==== Data provided
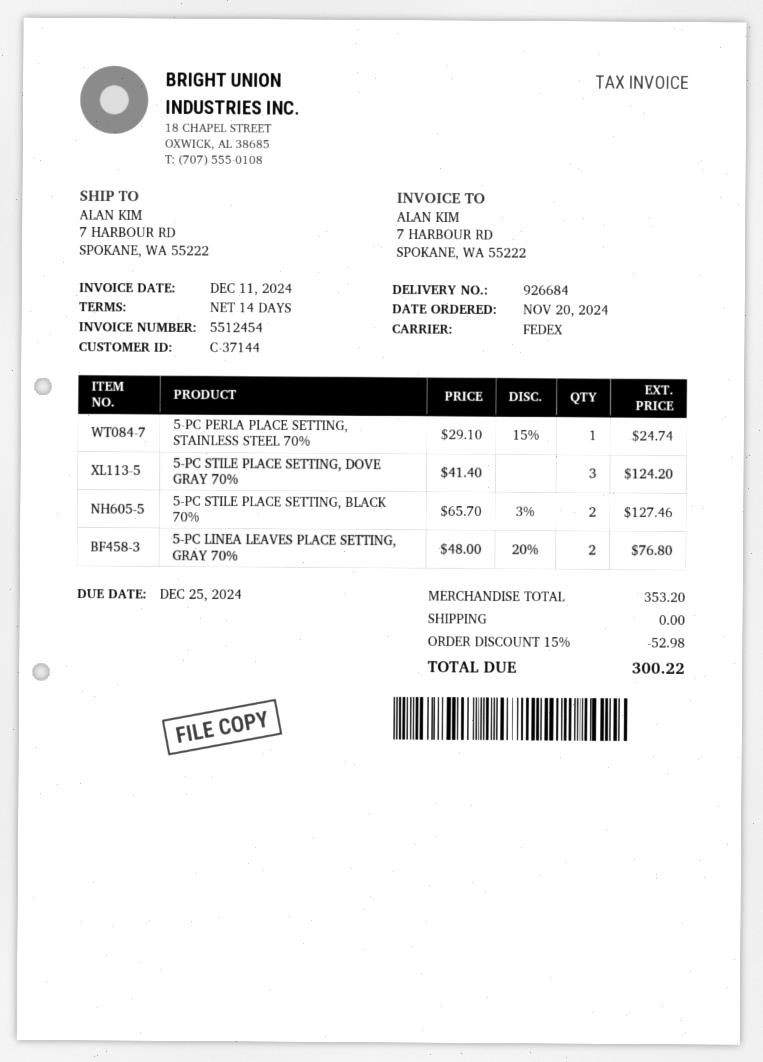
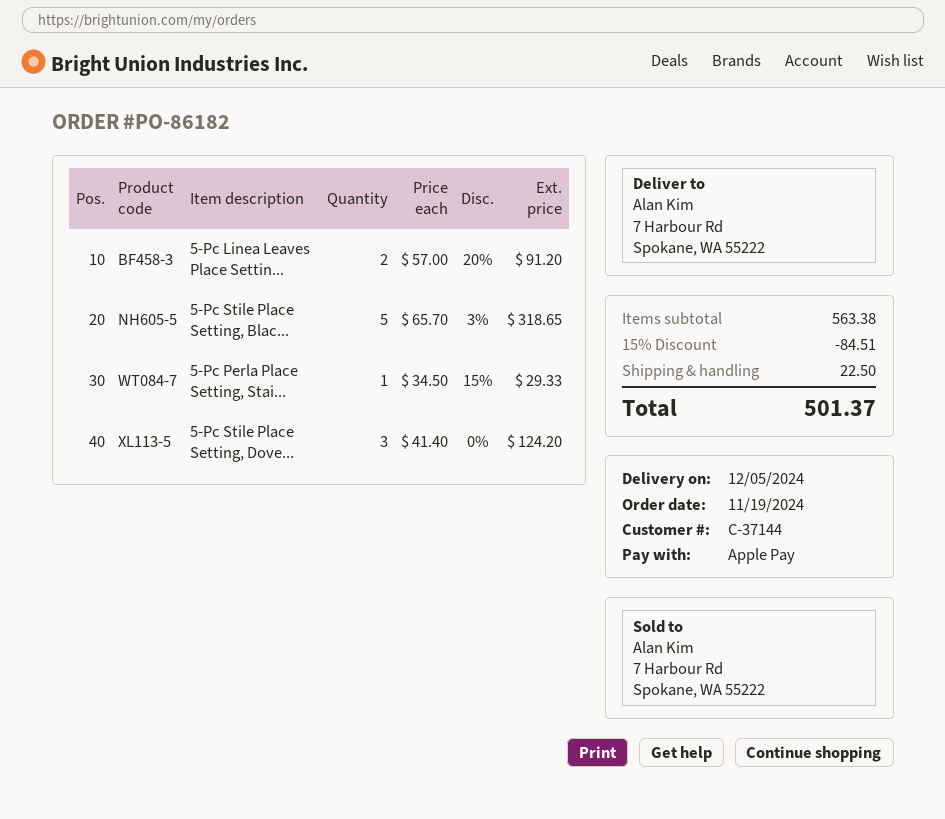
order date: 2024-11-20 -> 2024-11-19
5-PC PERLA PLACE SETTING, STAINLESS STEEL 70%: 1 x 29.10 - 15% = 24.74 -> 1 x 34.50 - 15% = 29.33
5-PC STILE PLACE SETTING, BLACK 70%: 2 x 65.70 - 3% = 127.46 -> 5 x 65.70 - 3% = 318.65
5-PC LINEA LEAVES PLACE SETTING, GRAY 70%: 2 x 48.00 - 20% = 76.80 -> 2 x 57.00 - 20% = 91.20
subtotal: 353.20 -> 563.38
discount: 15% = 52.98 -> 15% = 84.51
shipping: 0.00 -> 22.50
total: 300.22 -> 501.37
========
==== Data provided
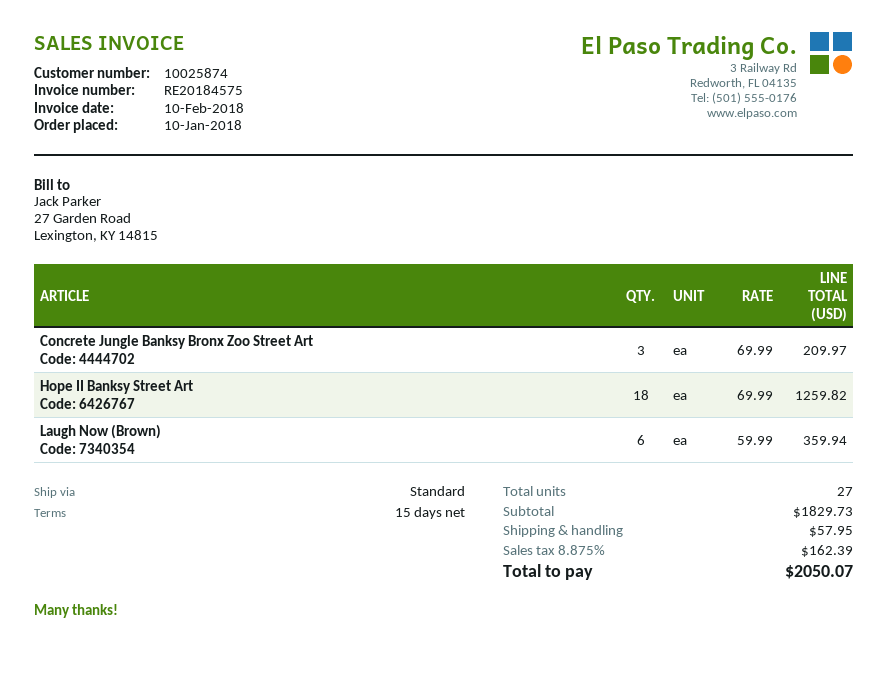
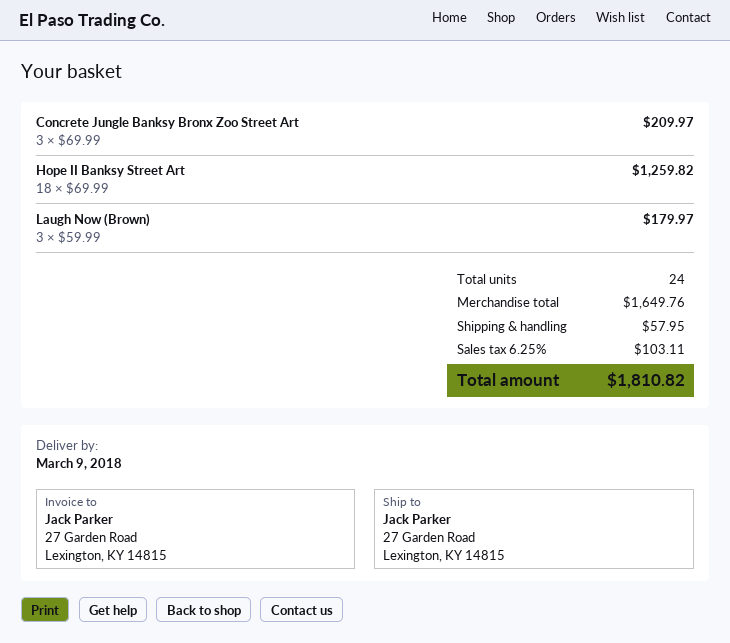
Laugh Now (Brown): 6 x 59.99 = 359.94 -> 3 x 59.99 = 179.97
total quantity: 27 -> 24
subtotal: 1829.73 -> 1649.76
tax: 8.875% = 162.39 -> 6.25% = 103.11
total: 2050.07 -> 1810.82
========
→ **Work required**
Set down only the lines above that fall between the line holding "order date: 2024-11-20 -> 2024-11-19" and the line holding "total: 300.22 -> 501.37", inclusive, keeping each exact.

→ **Your solution**
order date: 2024-11-20 -> 2024-11-19
5-PC PERLA PLACE SETTING, STAINLESS STEEL 70%: 1 x 29.10 - 15% = 24.74 -> 1 x 34.50 - 15% = 29.33
5-PC STILE PLACE SETTING, BLACK 70%: 2 x 65.70 - 3% = 127.46 -> 5 x 65.70 - 3% = 318.65
5-PC LINEA LEAVES PLACE SETTING, GRAY 70%: 2 x 48.00 - 20% = 76.80 -> 2 x 57.00 - 20% = 91.20
subtotal: 353.20 -> 563.38
discount: 15% = 52.98 -> 15% = 84.51
shipping: 0.00 -> 22.50
total: 300.22 -> 501.37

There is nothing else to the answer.